Early on in my fundraising career, a prospect reminded me that my job was not to become her friend; my job was to help her make a gift that would benefit my institution and meet her philanthropic needs.  To do that, I needed to understand what those needs were and then to figure out what we needed that would fit her needs.  And oh, I had better be talking about money from the get-go.  “The last thing you want to do,” she said, “is design a gift that I don’t want to make.”

 Question one, therefore, is what is the purpose of this meeting?  It’s not to have lunch—that’s where the meeting will take place.  Is this meeting a move in your cultivation plan (and yes, you must have one that guides what you hope will happen.  It may change as things move forward, but you need to have a map) that gets them closer to the goal?  If so, what is that move?  Is this the meeting where you are sharing with them the gift you are suggesting?  Or are we earlier in our route and this is where you are finding out what they are interested in supporting? 

Above all, consider what you need to know in order to close the gift.  Things like:
·      How are philanthropic decisions made in the family?  It does you no good to cultivate Sandy alone if Cary is part of the decision-making process. Or the decider.  Or if decisions like this are never made without the advice of their CPA.

·      What do they want from their gift?  This could be anything from a naming opportunity to a sense that they are doing something important.

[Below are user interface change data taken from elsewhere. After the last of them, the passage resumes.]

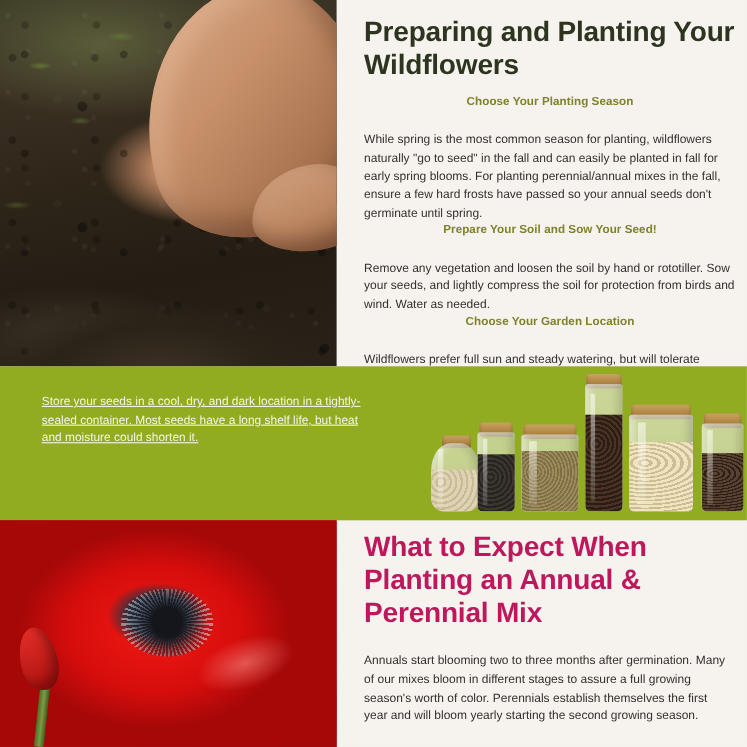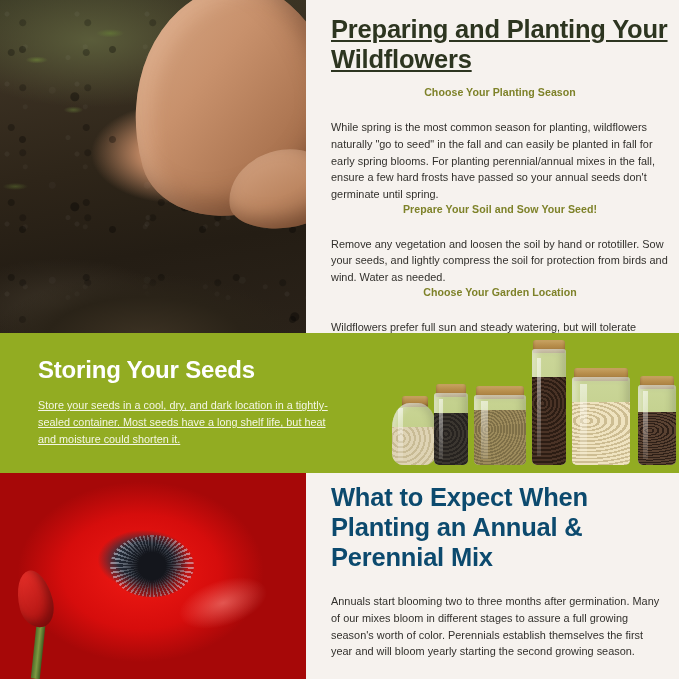--- a/index.html
+++ b/index.html
@@ -73,7 +73,7 @@
 
   .h1 {
     color:#2D3520; font-size:25.5px; font-weight:bold;
-    line-height:1.18; letter-spacing:-.2px; margin-bottom:12px;text-decoration:underline;
+    line-height:1.18; letter-spacing:-.2px; margin-bottom:12px;
   }
   .sub {
     color:#7E8229; font-size:10.6px; font-weight:bold;

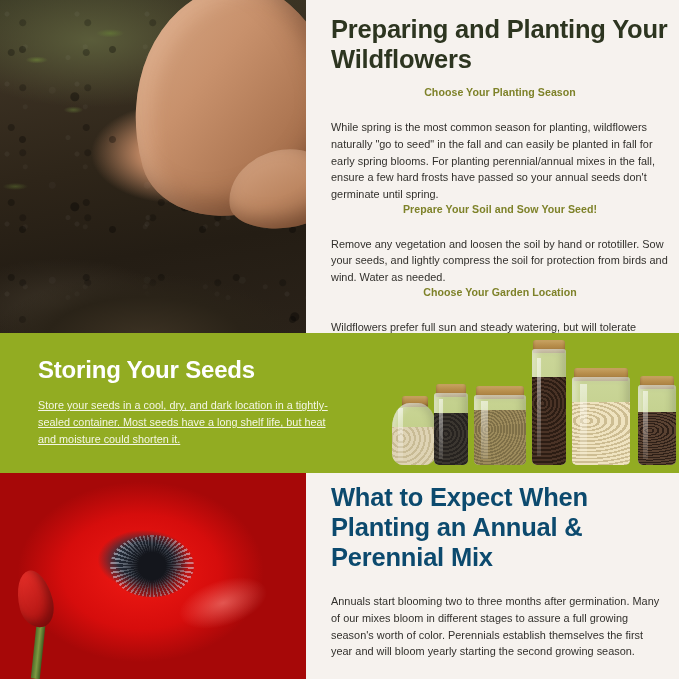--- a/index.html
+++ b/index.html
@@ -207,7 +207,6 @@
 
   <section class="sec2">
     <div class="sec2-text">
-      <h2 class="h2">Storing Your Seeds</h2>
       <p class="para-light">Store your seeds in a cool, dry, and dark location in a tightly-sealed container. Most seeds have a long shelf life, but heat and moisture could shorten it.</p>
     </div>
 

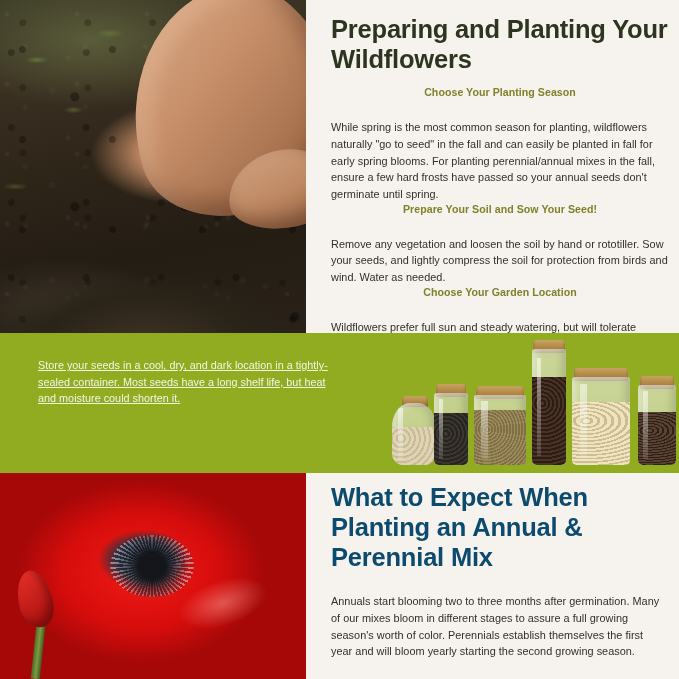--- a/index.html
+++ b/index.html
@@ -166,7 +166,7 @@
 
   .sec3-body { position:absolute; left:331px; top:0; width:348px; padding:9px 12px 0 0; }
   .h3 {
-    color:#0c4a6e; font-size:25.5px; font-weight:bold;
+    color:#be185d; font-size:25.5px; font-weight:bold;
     line-height:1.18; letter-spacing:-.2px; margin-bottom:16px;
   }
 </style>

·      How do they want to be communicated with?

·      How do they want to be involved with your organization?  

As you work toward the gift, you do want to know what they love/don’t love about your organization.  What else they give to and where you stand in relation to those other organizations.  Have they considered also making a planned gift?

When I sold insurance, the most successful agent in my firm told me that at every single meeting he asked his potential client for something.  That something might be a follow up meeting; an answer to a difficult question, a recommendation of who else in the prospect’s industry or circle of influence might be interested in what Wayne (the agent) had to offer.  

“I got them used to saying yes,” he would tell me.  “And used to my asking.”  

It was great advice—advice that I carried forward in my fundraising career.  I would ask them to come for a tour; to a performance.  I would ask them to review an appeal that would be going out, or to read an article that was going to appear in our monthly magazine.  I often would ask for advice.  

With each positive answer, our relationship became stronger.  I don’t believe it is all about us giving things to our donors;  I think it is about inviting them inside the work we do.  That is what matters—not the free tickets, or the special parking, and certainly not the flowers or the coffee mug.  It is giving your donors an opportunity to be part of something that matters to them, and to see the impact that their connection has and to understand the importance of their generosity.